Pazar, Eylül 17, 2006
Hafta sonunda gittigimiz alisveris merkezinde telefonumla cektigim resimler.
Fotograf makinamizi yanimizda tasimadigimiz icin Hakan da ben de kendimize cok kizdik. Bunda biraz da Ecenaz'in da payi var cunku makinayi gorur gormez, kendisi resim cekmek istiyor ve simdiden lensimizi bozdu bile. Yine de resimler fena cikmamis.
Vahsi hayvanlar olmasina ragmen cok sirinlerdi. Hele beyaz olan o kadar yumusak gorunuyordu ki gel beni sev diyordu.

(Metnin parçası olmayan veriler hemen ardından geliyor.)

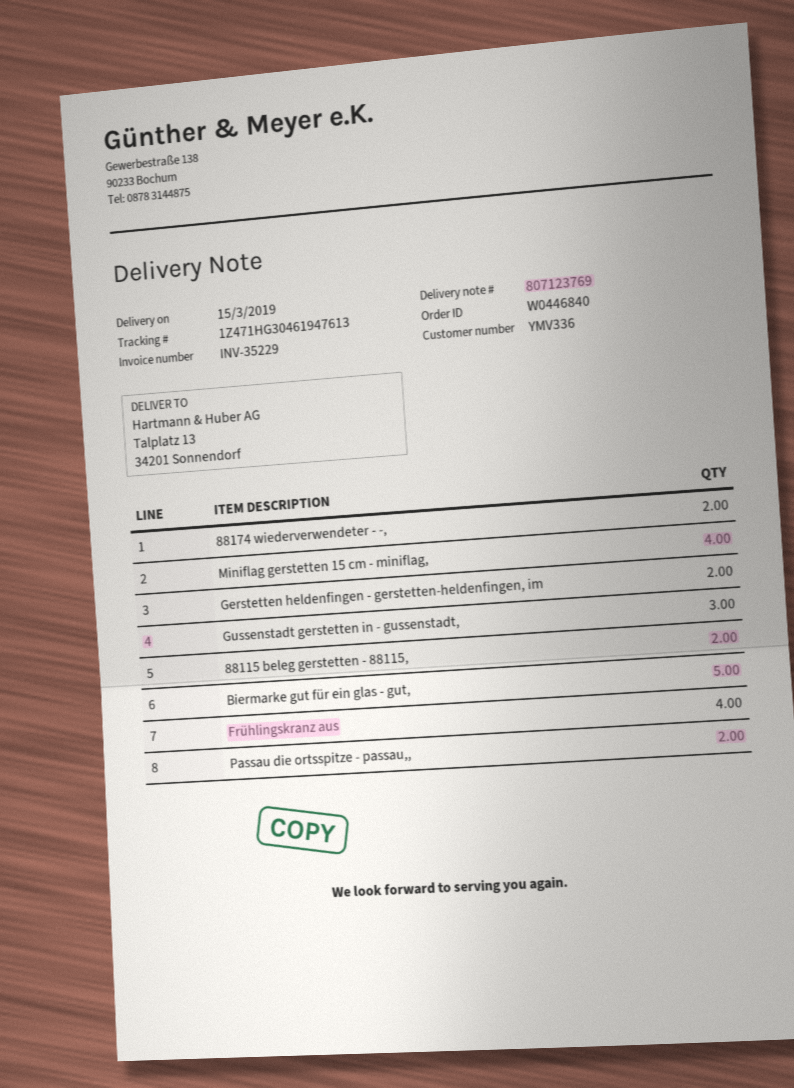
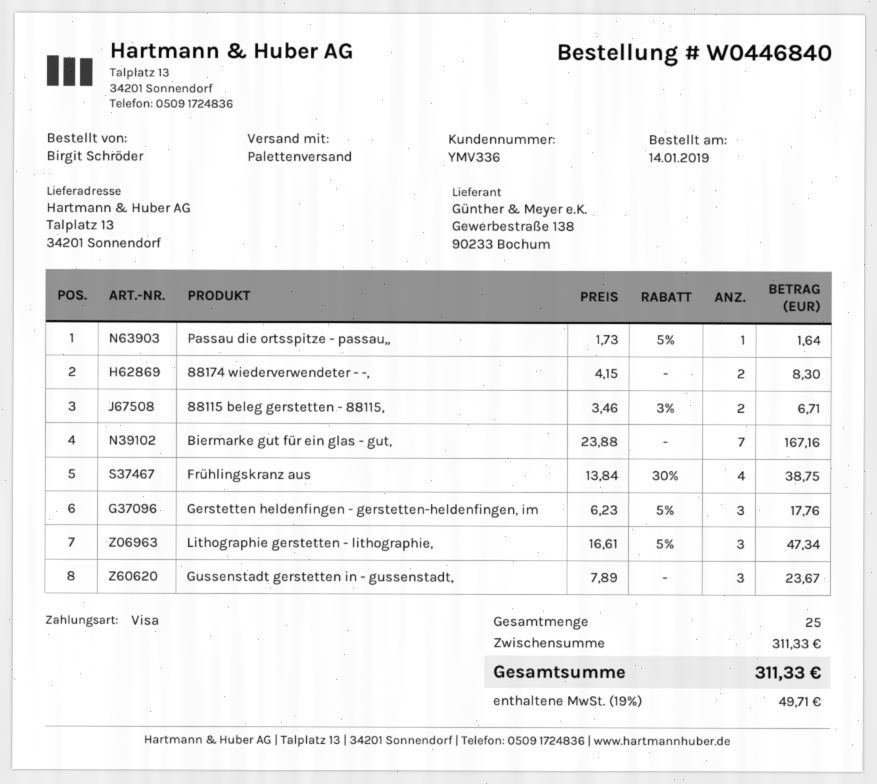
Miniflag gerstetten 15 cm - miniflag,: 4 -> none
Gerstetten heldenfingen - gerstetten-heldenfingen, im: 2 -> 3
Biermarke gut für ein glas - gut,: 5 -> 7
Passau die ortsspitze - passau,,: 2 -> 1
Lithographie gerstetten - lithographie,: none -> 3

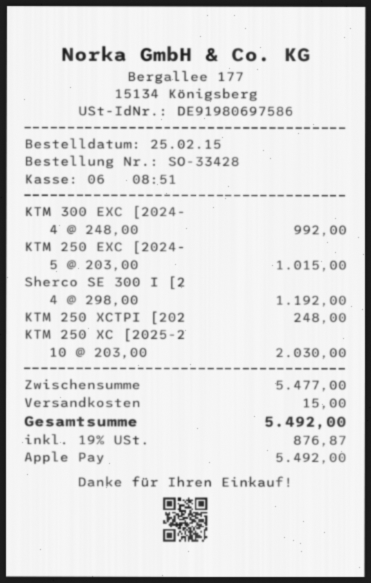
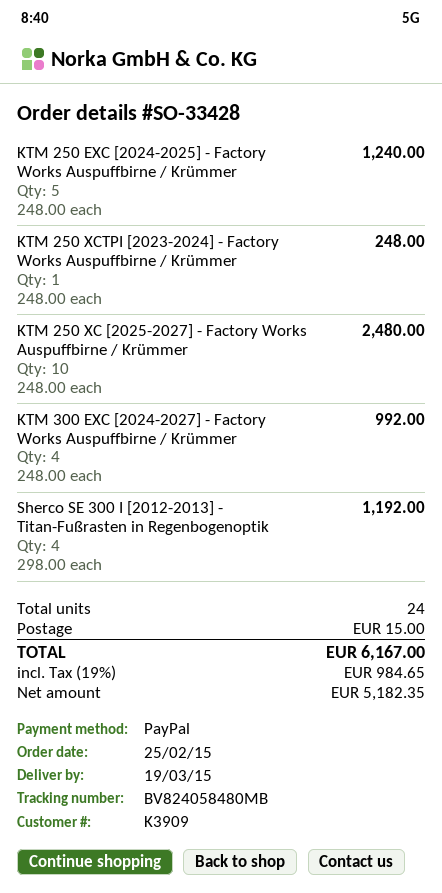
payment method: Apple Pay -> PayPal
KTM 250 EXC [2024-: 5 x 203.00 = 1015.00 -> 5 x 248.00 = 1240.00
KTM 250 XC [2025-2: 10 x 203.00 = 2030.00 -> 10 x 248.00 = 2480.00
tax: 19% = 876.87 -> 19% = 984.65
total: 5492.00 -> 6167.00

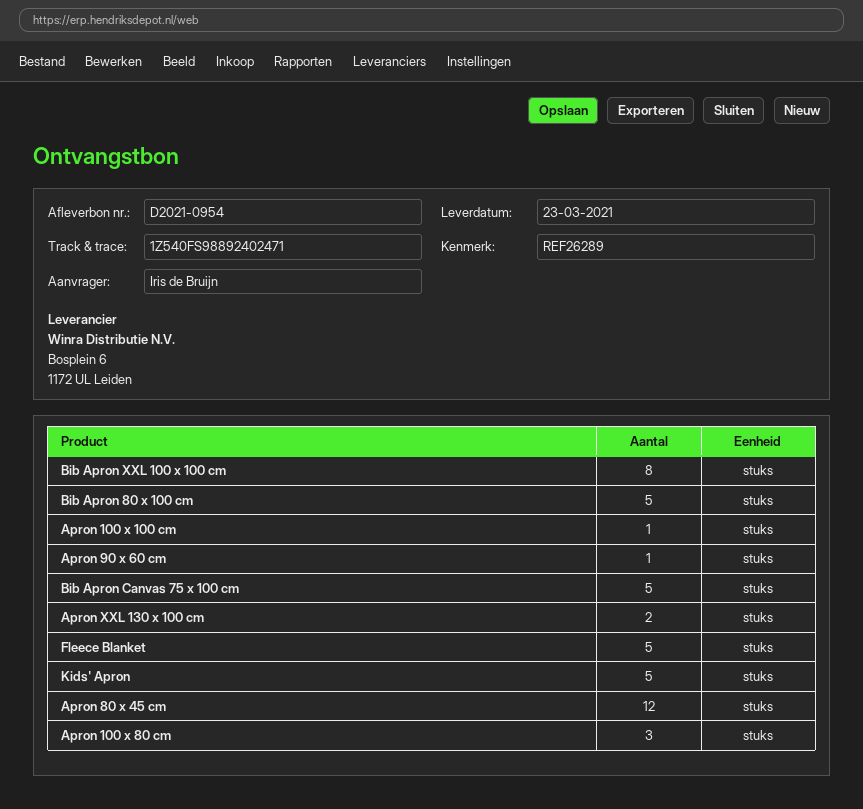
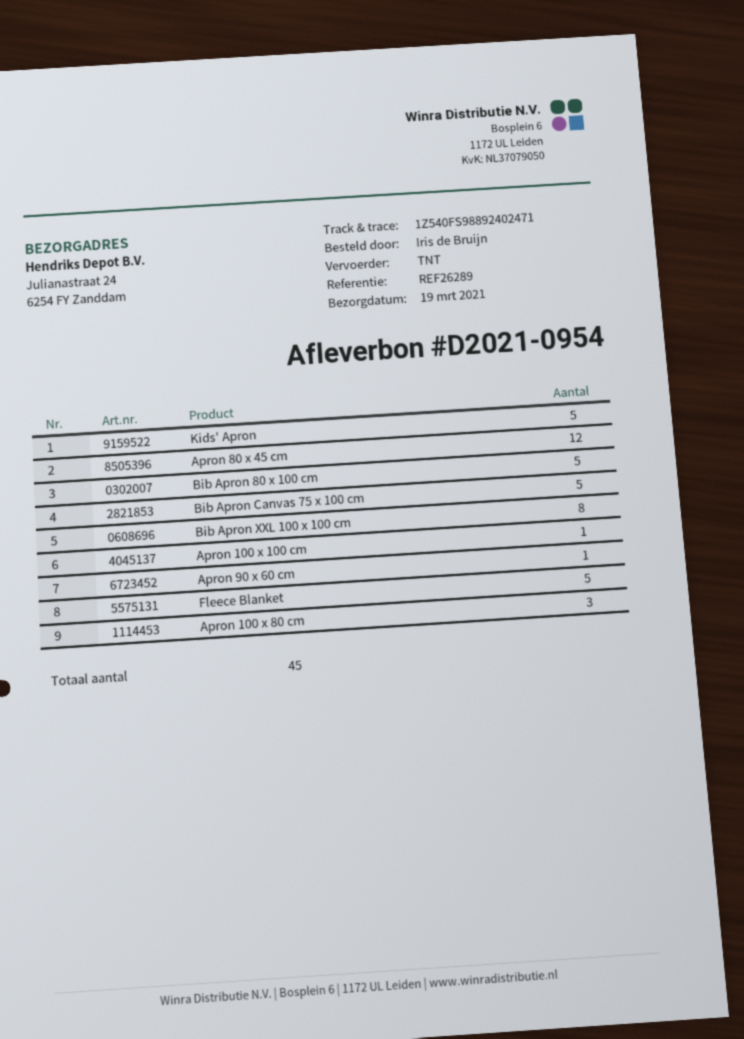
delivery date: 2021-03-23 -> 2021-03-19
Apron XXL 130 x 100 cm: 2 -> none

Iki buyuk kaplanin kaldigi kafesin yaninda ayrica iki kucuk kafes daha vardi. Ilkine yeni dogmus birkac yavru, ikincisine de biraz daha irilerini koymuslardi. Ucretini odeyerek iki kisilik gruplar halinde kafeslere girip resim cektirebiliyor ya da onlarla oynayabiliyorsun. Ne kadar kucuk olursa olsunlar o kafeslere girme riskini alamam.
Ecenaz, kaplanlari gorunce cok sevindi. Sari olan bebekliginden beri sahip oldugu "tiger"a cok benzedigi icin hemen "tiger"demeye basladi zaten. 15 dk kadar seyrettik bu harika hayvanlari. Asagidaki de Ecenaz'in saskinlik hali:)
Su aralar Ecenaz soylediginde cok guldugum uc kelimesi var. "Kicartmak" , "yuturma" ve "exmuse me".
Kicartmak- Cikartmak
Yuturma - Yumurta
Exmuse me- Excuse me demek oluyor.
Boston seyahati icin hemen hemen butun hazirliklar tamam. Otel rezervasyonumuzu yaptirdik. Biletler hazir. Gezmeyi planladigimiz yerlerin haritalari, sehir merkezinde kalacagimiz icin subway'in guzergahlari...
(sehir merkezinde trafik ve park sorunu okudugum kadariyla Istanbul'dan beter)
Tek sorun mevsim. Burasi ile boston arasinda biraz isi farki var, oranin gunduz isisina biz gece bile dusmuyoruz. Ve su aralar ne yaz ne de kis. Yani hasta olma mevsimi. Ecenaz icin kalin kiyafetler alacagim ama cok cabuk terledigi icin de kalin giydirmenin daha cok zarari olabilir. Bolca hafif ceketler alip dogru zamanda giydirmeyi becerirsek, hasta etmeden evimize doneriz. Insallah.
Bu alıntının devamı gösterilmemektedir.